Image showing Tony Abbott, Waiting for a Mate guy, and Well, Well, Next Question woman for a roundup of the best Australian memes.

Ah, memes — the cause of, and solution to, all of life’s problems.

Memes are the bedrock of internet culture which, given our lives are increasingly conducted through the medium of the digital world, means they have moved out of the realm of ‘funny online thing’ and into a significant field of academic study. Hell, America even elected a meme as president.

Forming almost their own subset of linguistic structure, memes are largely how we make sense of the world around us, repackaging and responding to the endless stream of chaos that pours through our digital screens. Broadly, they capture a sense of the bizarre and absurd world we live in, turning even the darkest subjects into something to laugh at.

The concept of the meme has been around since at least 1972, but they didn’t take their current form until at least the mid-to-late 90s. Early examples included the dancing baby, image macros, and rage comics. With the ability to edit and post images becoming hypercharged by social media, memes became more diverse, varied, and hard to follow unless you were familiar with the online culture they originated from.

Unlike pornography, you don’t always know a meme when you see it. Or, if you do, you might not get its full range of implications and meaning. Typically, memes are referential, commenting on or repurposing something that has happened previously in a new context in an endless cycle of updating and resharing. This is a quality that linguists call ‘intertextuality‘ — relying on information elsewhere to create meaning.

Australia, a country not renowned for its technical and online communities, quickly became the subject of memes as the popularity of the internet grew. Notably, this was for having “scary” native flora and fauna that the rest of the world seems to think are worse than Grizzly Bears or Mountain Lions. Films like Crocodile Dundee popularised this idea, along with early images like the Clock Spider, depicting a massive Huntsman beneath a wall clock. Early blogs, forums, and sites like Tumblr and Reddit played into the idea that Australia is a hot, dangerous, usually enflamed country and that the people who live in it are slightly unhinged.

Australia itself has been the subject of several early memes, including the idea that the country doesn’t exist and that everything we do here is upside down. Much of this kind of content is external in origin but sometimes you need to be seen from the outside to understand who you really are.

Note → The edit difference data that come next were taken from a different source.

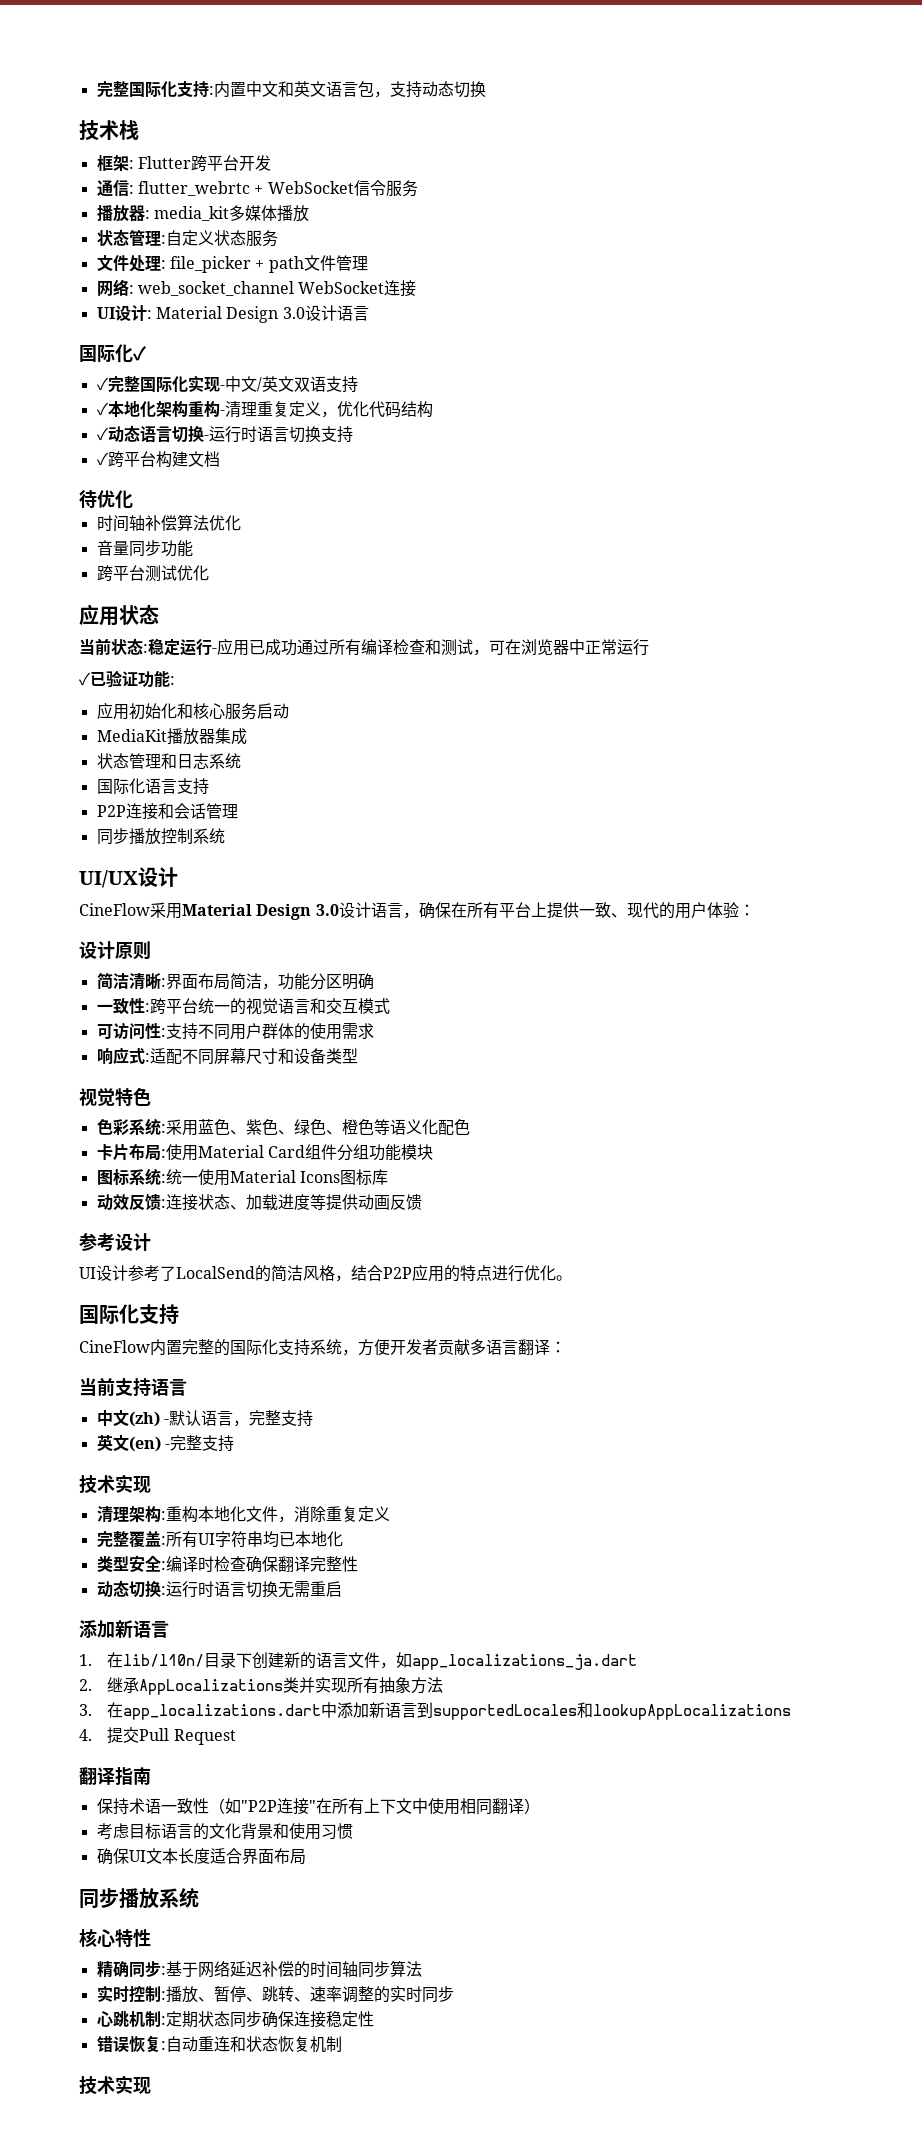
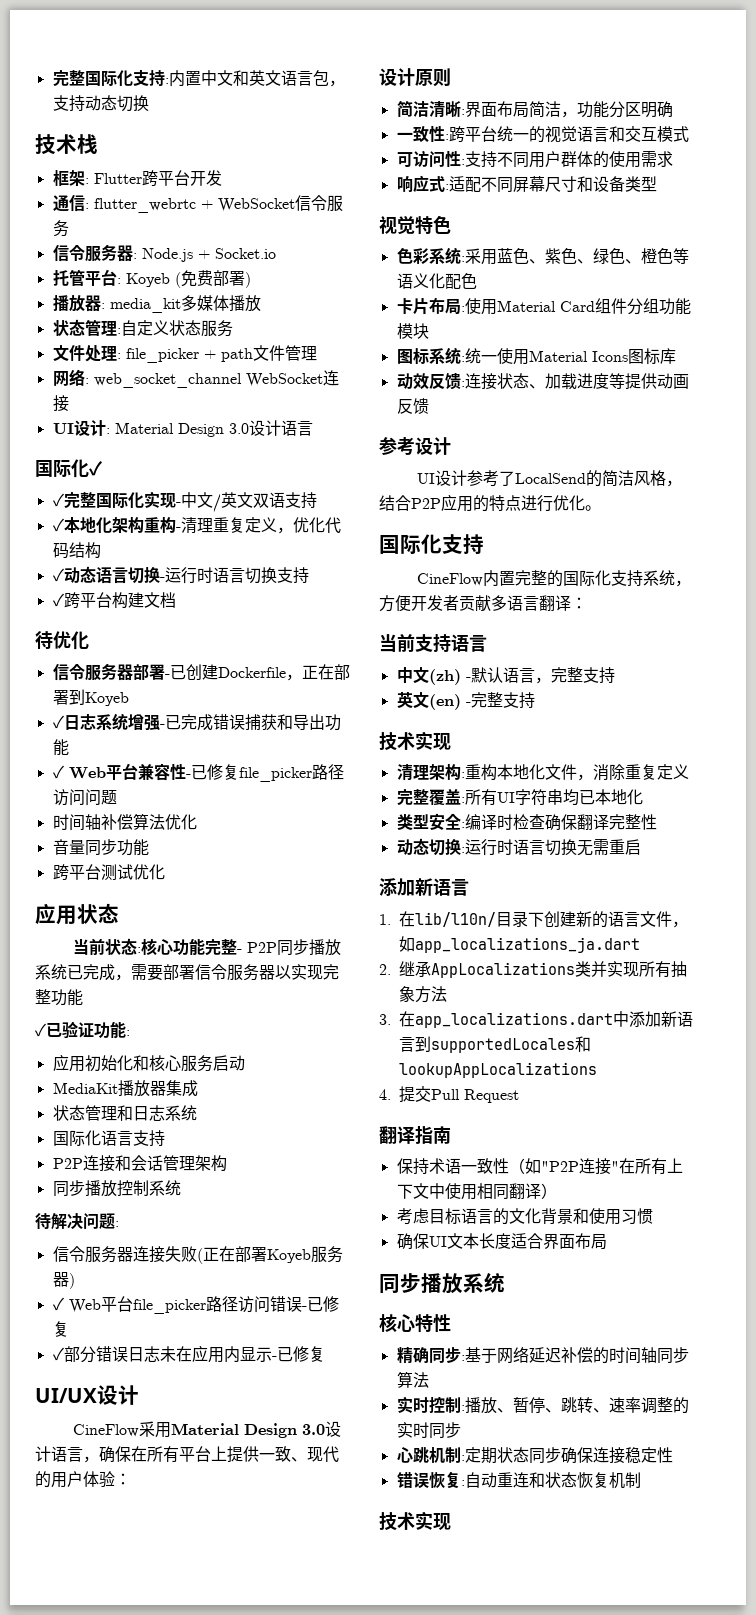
+ 信令服务器: Node.js + Socket.io
+ 托管平台: Koyeb (免费部署)
+ 信令服务器部署-已创建Dockerfile，正在部署到Koyeb
+ ✓日志系统增强-已完成错误捕获和导出功能
+ ✓ Web平台兼容性-已修复file_picker路径访问问题
- 当前状态:稳定运行-应用已成功通过所有编译检查和测试，可在浏览器中正常运行
+ 当前状态:核心功能完整- P2P同步播放系统已完成，需要部署信令服务器以实现完整功能
- P2P连接和会话管理
+ P2P连接和会话管理架构
+ 待解决问题:
+ 信令服务器连接失败(正在部署Koyeb服务器)
+ ✓ Web平台file_picker路径访问错误-已修复
+ ✓部分错误日志未在应用内显示-已修复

To that end, The Simpsons had a key role to play in much Australian meme culture thanks to the episode “Bart Vs Australia,” which brought us such classics as “dollarydoos” and the idea that the Prime Minister spends their time floating around in a dam drinking Fosters. Which… is not far off, except for the Fosters.

Homegrown Aussie memes tend to take the form of older, video content clipped from news items featuring bizarre people and strange happenings. It’s typically “laid-back,” simple humour that plays into the national identity narrative that Aussies do things differently and play by our own rules.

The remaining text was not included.